Under the concept of “breaking our hearts”, several psychological processes are actually occurring that run in parallel but that, when they appear more or less at the same time, are perceived as a whole. All of them produce discomfort and are the emotional tails that remain from the emptiness that the other person leaves in us.

Thus, the reasons why it hurts when someone breaks our heart are the following.

1. The end of shared habits

When someone with whom we shared our daily lives disappears from our side, it is not only her who goes: so do all those routines that we associate with that life together. Whether it is a walk in the park, a frequent trip to the cinema or a sport, the fact that a very important part of those experiences is no longer there makes them become habits that mean nothing .

So after having gone through an intense love affair, one has to deal with the uncertainty of how to rebuild one’s life without the other person’s participation, which is painful for two reasons: on the one hand, it is a constant reminder that one’s heart has been broken, and on the other hand, having to decide how to start over is something that causes stress.

2. Intrusive thoughts appear

There is no greater myth than the belief that thoughts, because they are higher psychological processes (therefore, theoretically far from “instincts”) are something we control. In reality, anyone who has gone through a highly stressful or traumatic experience knows this is not true.
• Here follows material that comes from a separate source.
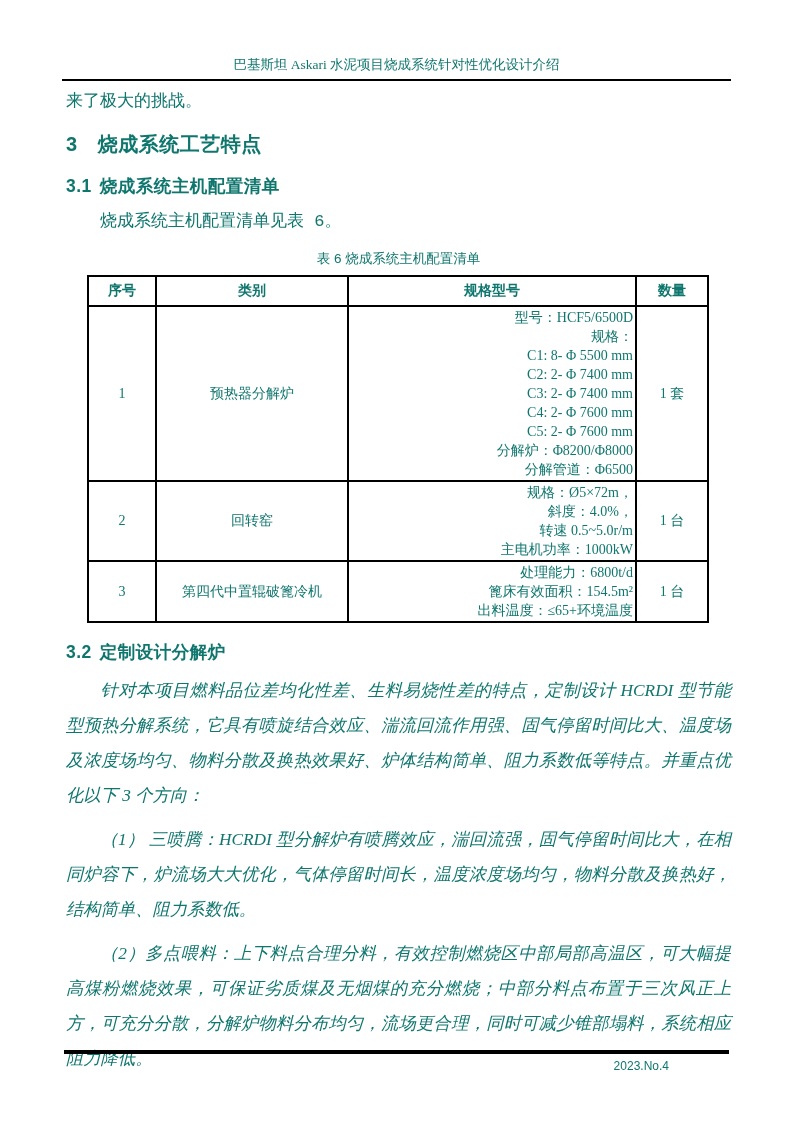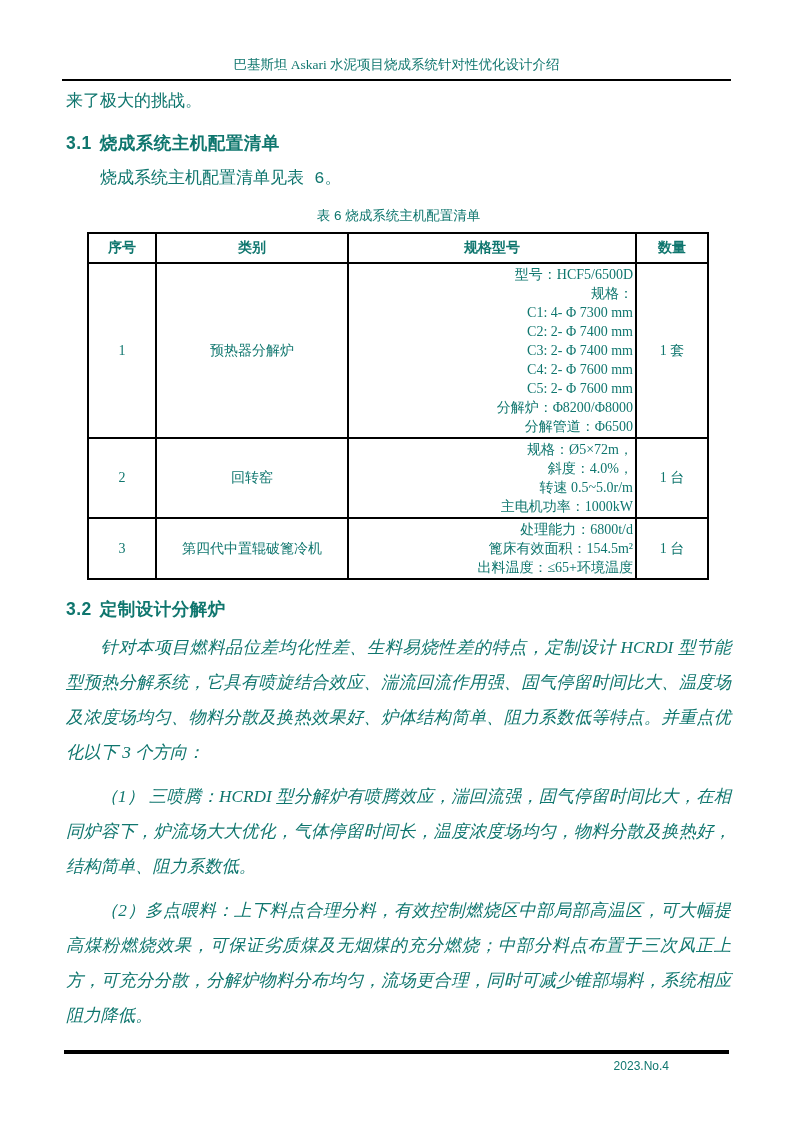"3 烧成系统工艺特点" h1.sec { html: none -> <h1><span>3</span><span>烧成系统工艺特点</span></h1> }
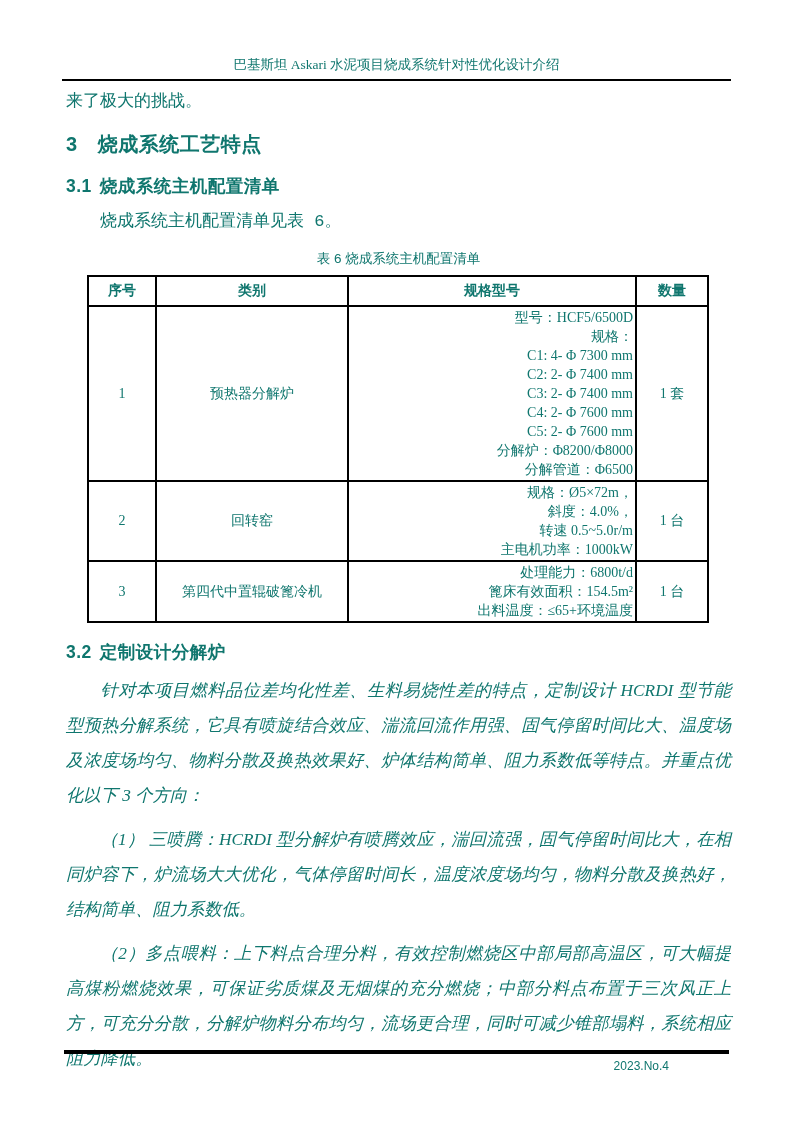"C1: 4- Φ 7300 mm" div.spec-line { text: 4- Φ 7300 -> 8- Φ 5500 }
Thoughts related to those memories that marked us emotionally in the past often appear and disappear without warning, regardless of our will power. It is something that is beyond the intentions with which we decide to face the day; they simply emerge within our consciousness and, once there, it is almost impossible not to pay attention to them: they act like a magnet over our attentional focus, precisely because they are thoughts that produce emotional pain.

3. Emotional distress usually lasts

We must bear in mind that, just as evolution has made us capable of thinking through abstract concepts and of loving from a sophisticated understanding of the other person’s identity, it has also made us capable of suffering greatly from events that do not involve physical injury.

What happens when our hearts are broken is the paradigmatic example of this: curiously, it has been seen that what happens in the brains of people who are going through this process is very similar to what happens when the neurobiological mechanisms of physical pain perception are activated. However, unlike what usually happens when we receive damage from cuts or blows, emotional problems can last much longer . As a result, the wear and tear is greater.

4. Something like withdrawal

When a person accustomed to the consumption of a drug stops using that substance, his nervous system goes into crisis, because because of the dependence it had adjusted to abnormal levels of chemicals between the neurons, creating a kind of false biochemical balance in the body.

Similarly, when someone breaks our heart we have to adapt to a world where something we took for granted is no longer there: the love and affection of someone in particular . Specifically, they come out to reduce the effects of the absence of those moments together that we used to enjoy.